Ambos se rieron juntos cuando de repente Edward vio algo, vio a alguien mirándolos con sospecha desde lejos.

Pudo ver que el tipo abrió mucho los ojos cuando lo vio.

Al ver esto, —¡Necesitamos entrar, ahora mismo!

—dijo haciendo señas a los demás.

La Sra.

Greene y Robert miraron a Edward de manera extraña.

Sin darles la oportunidad de quejarse, Edward los jaló hacia el Bosque Emham, seguidos por Adhara y su padre.

La seguridad quiso detenerlos, pero al ver a Adhara, los dejaron pasar.

Además de Rex, que derrotó a Kevin en un combate que se transmitió por toda la Ciudad Ratmawati, Adhara también había brillado en el torneo.

Incluso la seguridad de aquí la reconocía, lo que mostraba cuánta influencia había tenido ese torneo.

~
Mientras tanto,
Rex no estaba muy lejos del Bosque Emham, llegaría allí en unos diez minutos más o menos.

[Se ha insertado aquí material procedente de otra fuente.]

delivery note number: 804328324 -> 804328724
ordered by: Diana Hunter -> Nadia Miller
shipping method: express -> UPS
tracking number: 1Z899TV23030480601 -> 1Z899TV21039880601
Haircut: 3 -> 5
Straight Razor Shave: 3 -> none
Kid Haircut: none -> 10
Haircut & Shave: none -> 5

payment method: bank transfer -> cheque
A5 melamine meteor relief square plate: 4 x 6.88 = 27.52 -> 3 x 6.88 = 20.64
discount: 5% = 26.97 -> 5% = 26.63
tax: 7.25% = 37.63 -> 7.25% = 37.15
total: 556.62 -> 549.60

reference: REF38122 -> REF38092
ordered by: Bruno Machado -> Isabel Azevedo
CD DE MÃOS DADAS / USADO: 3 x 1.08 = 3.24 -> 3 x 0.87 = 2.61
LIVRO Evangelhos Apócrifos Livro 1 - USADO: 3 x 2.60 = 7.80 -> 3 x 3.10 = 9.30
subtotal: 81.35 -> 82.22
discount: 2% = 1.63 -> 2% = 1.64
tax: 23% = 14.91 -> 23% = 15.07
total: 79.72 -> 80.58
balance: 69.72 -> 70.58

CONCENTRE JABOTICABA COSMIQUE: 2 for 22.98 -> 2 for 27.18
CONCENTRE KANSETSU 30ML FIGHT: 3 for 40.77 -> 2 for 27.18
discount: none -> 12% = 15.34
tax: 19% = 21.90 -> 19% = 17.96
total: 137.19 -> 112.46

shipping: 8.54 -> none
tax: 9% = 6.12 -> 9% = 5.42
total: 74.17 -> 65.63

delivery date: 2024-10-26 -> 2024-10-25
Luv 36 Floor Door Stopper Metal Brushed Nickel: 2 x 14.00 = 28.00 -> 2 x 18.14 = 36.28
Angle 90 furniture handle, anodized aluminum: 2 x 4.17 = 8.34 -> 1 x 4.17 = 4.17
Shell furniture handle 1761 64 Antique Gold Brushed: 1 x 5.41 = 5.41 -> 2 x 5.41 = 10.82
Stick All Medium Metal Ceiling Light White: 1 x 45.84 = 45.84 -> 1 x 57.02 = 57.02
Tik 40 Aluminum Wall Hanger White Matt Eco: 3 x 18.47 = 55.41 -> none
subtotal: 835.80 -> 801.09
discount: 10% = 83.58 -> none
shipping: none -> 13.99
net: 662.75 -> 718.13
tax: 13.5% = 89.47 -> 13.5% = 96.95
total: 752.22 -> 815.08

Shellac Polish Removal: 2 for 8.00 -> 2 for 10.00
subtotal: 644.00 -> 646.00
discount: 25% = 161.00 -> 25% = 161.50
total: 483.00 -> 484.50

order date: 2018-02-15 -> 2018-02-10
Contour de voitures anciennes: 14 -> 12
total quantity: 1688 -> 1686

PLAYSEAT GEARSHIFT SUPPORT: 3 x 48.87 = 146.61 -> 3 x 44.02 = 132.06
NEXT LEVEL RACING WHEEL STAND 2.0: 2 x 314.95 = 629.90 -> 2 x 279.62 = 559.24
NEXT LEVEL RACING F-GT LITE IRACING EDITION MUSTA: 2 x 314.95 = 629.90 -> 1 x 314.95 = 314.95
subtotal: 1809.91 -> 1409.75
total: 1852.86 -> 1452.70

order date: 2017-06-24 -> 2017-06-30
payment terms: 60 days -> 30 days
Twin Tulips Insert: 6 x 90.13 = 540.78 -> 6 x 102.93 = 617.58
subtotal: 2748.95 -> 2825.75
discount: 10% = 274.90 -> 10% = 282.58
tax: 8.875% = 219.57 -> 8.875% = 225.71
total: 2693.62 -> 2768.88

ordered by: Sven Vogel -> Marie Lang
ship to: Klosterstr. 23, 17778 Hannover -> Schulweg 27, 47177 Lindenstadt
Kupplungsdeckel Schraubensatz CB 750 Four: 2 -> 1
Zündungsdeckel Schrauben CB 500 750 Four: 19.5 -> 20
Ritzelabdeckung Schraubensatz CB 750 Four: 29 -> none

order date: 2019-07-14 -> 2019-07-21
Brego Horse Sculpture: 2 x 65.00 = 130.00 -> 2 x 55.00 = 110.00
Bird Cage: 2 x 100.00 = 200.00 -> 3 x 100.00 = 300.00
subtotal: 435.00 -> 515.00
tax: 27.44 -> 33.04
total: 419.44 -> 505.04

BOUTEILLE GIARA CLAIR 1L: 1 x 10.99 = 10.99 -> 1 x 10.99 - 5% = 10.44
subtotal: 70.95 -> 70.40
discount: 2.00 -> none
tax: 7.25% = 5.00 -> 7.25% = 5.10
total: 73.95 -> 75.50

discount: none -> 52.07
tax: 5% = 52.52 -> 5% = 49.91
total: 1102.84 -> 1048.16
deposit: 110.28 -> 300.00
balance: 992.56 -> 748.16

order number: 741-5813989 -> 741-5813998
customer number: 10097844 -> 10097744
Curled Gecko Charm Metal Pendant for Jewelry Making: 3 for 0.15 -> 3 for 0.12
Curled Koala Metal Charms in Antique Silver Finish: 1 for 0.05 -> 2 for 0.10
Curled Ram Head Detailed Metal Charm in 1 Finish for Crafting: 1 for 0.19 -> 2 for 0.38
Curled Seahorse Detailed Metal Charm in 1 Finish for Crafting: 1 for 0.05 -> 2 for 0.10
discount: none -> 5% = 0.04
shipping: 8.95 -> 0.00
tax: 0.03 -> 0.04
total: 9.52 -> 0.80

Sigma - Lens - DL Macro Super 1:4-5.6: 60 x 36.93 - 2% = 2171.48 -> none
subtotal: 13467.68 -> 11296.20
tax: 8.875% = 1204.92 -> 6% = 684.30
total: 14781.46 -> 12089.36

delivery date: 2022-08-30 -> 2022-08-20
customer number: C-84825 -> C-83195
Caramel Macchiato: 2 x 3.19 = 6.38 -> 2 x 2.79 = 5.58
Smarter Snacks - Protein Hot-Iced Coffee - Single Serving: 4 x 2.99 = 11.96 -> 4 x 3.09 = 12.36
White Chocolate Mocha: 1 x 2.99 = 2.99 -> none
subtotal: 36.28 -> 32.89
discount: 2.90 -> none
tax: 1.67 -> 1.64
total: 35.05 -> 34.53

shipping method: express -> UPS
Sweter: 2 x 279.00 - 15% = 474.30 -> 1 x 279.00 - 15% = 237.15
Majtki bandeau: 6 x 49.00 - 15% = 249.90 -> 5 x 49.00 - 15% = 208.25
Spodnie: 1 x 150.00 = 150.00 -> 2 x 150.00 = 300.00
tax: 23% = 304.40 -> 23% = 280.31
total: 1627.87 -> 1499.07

Actualmente estaba dentro de un tren económico donde había mucha gente, no le importaba la multitud cuando de repente,
¡RING!

Su teléfono sonó y apareció un número desconocido en la pantalla.

Sin dudarlo, Rex contestó la llamada adivinando quién era la persona del otro lado.

—Rex Silverstar al habla.

—¿Cuándo y dónde quieres encontrarte?

—dijo un hombre al otro lado.

Al escuchar la voz del hombre, Rex ya más o menos adivinaba quién era, pero decidió preguntar:
—¿Quién es?

—Dijiste que querías verme —respondió el hombre fríamente.

Con solo esta respuesta, Rex ya podía deducir que la persona era Wesley Atkins.

Rex le había dicho antes a Jane que quería conocer al jefe, el jefe era su padre y también el líder de la Familia Atkins, Wesley Atkins.

—Oh, Sr.

Wesley.

Me sorprende que haya llamado tan pronto —dijo Rex juguetonamente.

Wesley se enfadó pero se contuvo, sabía que Rex estaba tratando de enojarlo.

—Quieres verme, lo has conseguido.

Entonces, ¿dónde nos encontramos?

¿O debería elegir yo la fecha y el lugar?

Rex se ríe.

—Te enviaré los detalles a este número, gracias por aceptar reunirte conmigo, Sr.

Wesley.

Con eso, Wesley colgó el teléfono.

Wesley luego revisa el mensaje de Rex y lo lee, frunce el ceño cuando ve que el lugar de la reunión está un poco lejos de aquí.

«¿Cuál es su plan?», pensó con el ceño fruncido.